Avec plus de clarté que l’on en pouvait attendre de son émotion, M. de Résigny retraça la scène dont il avait été le témoin : les enfants occupés à leur cueillette, puis les cavaliers tellement sûrs d’eux-mêmes qu’aucun n’avait songé à se masquer, l’enlèvement du petit duc et enfin la phrase dédaigneusement lancée au précepteur éperdu. Quand il eut terminé, le Roi garda le silence un instant, puis :

— Cet homme a dit : « les amis de M. Colbert » ? Qui sous-entendait-il ? En auriez-vous quelque idée, duchesse ?

— Oui, Sire. Il s’agirait d’un certain Fulgent de Saint-Rémy, débarqué voici quelque temps de l’île Saint-Christophe et qui, se prétendant le frère aîné de feu mon époux, réclamait sa part d’héritage… sans d’ailleurs avancer aucune preuve.

— Un frère aîné ? Le maréchal de Fontsomme se serait-il marié deux fois ?

— Pas vraiment, mais il aurait signé une promesse de mariage à une jeune fille au cas où elle attendrait un enfant avant de partir pour la guerre. Elle s’est retrouvée enceinte, le père qui la destinait à un autre s’en est aperçu et l’a jetée dans un couvent dont elle s’est échappée à la fois pour sauver l’enfant à venir et suivre le seul ami qu’elle eût. Ils se sont embarqués pour les îles et l’enfant – ce Saint-Rémy – serait né sur le bateau. Il prétend pouvoir produire la promesse de mariage et s’est dit plus ou moins protégé par M. Colbert…

— Comment avez-vous traité ses prétentions ?

— Il m’est apparu assez misérable et je lui ai donné quelque argent…

— Vous avez eu tort. Ce genre de personnage se jette dans la rue sans explications…

— Je sais, Sire, mais il m’a aussi fait peur, je l’avoue, surtout quand il a dit qu’au cas où il arriverait quelque chose à mon fils – le dernier duc ! –, il ferait valoir ses prétentions devant le Parlement et le juge d’Armes du Roi. Et mon fils vient d’être enlevé…

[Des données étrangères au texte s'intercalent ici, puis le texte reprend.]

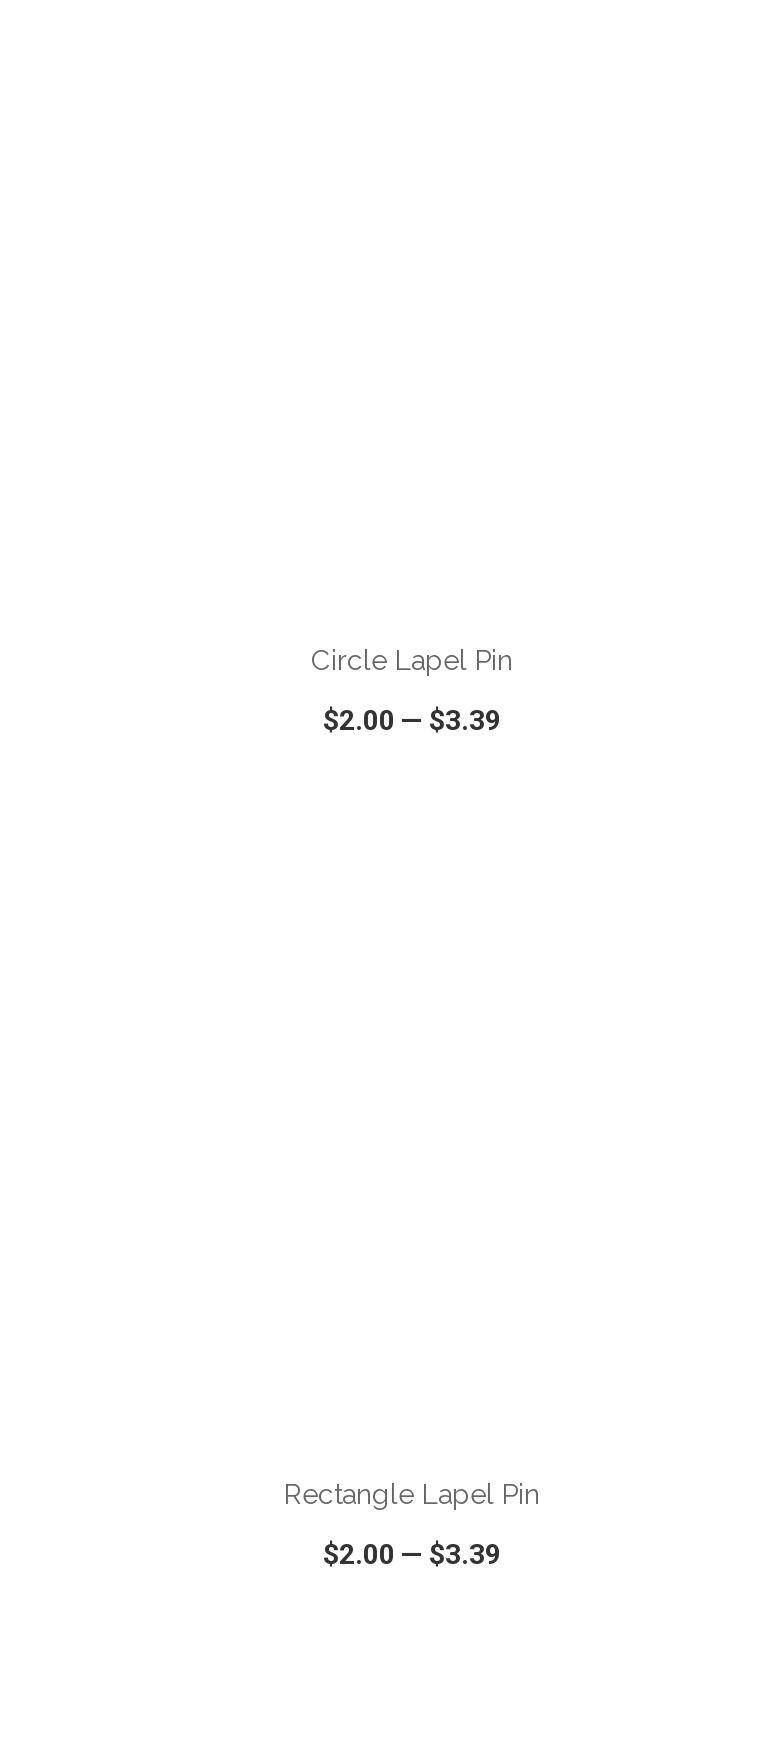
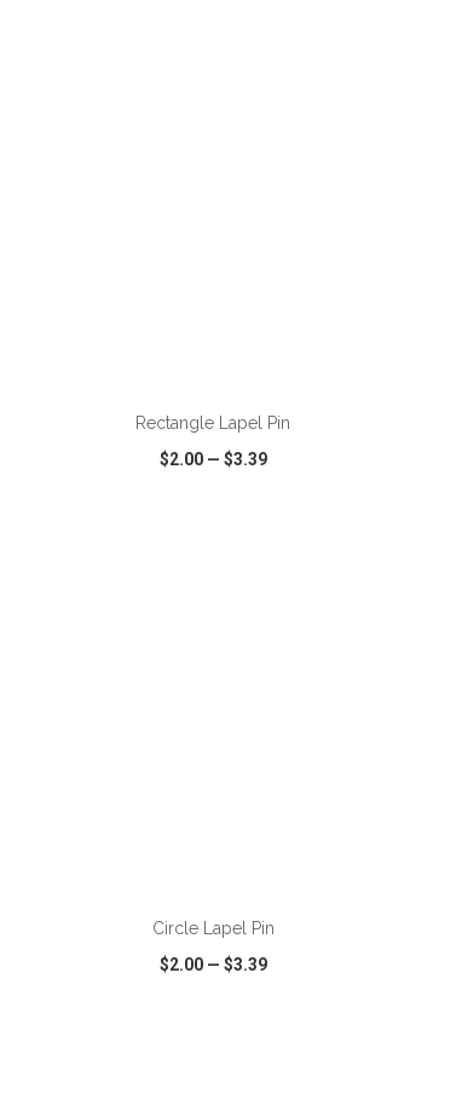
moved [311,644,513,676] -> [152,919,274,938]: Circle Lapel Pin
moved [284,1478,540,1510] -> [135,413,290,433]: Rectangle Lapel Pin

— Il fallait appeler le guet, madame !… ou bien cet homme possède-t-il quelque moyen d’avoir barre sur vous ? Je ne vois pas bien ce que cela pourrait être car votre vie est limpide, mais les maîtres chanteurs sont pleins d’imagination…

Sylvie réprima un tressaillement : la main de Beaufort venait de se poser, légère puis ferme, sur son épaule comme pour l’engager à la prudence. Sous cette chaude pression, elle éprouva un étrange réconfort parce que cela voulait dire qu’il était prêt à tout pour sauver l’enfant dont il savait mieux que personne de qui il était le fils. Même s’il devait affronter ce jeune homme couronné qu’il avait tout autant de raisons d’aimer.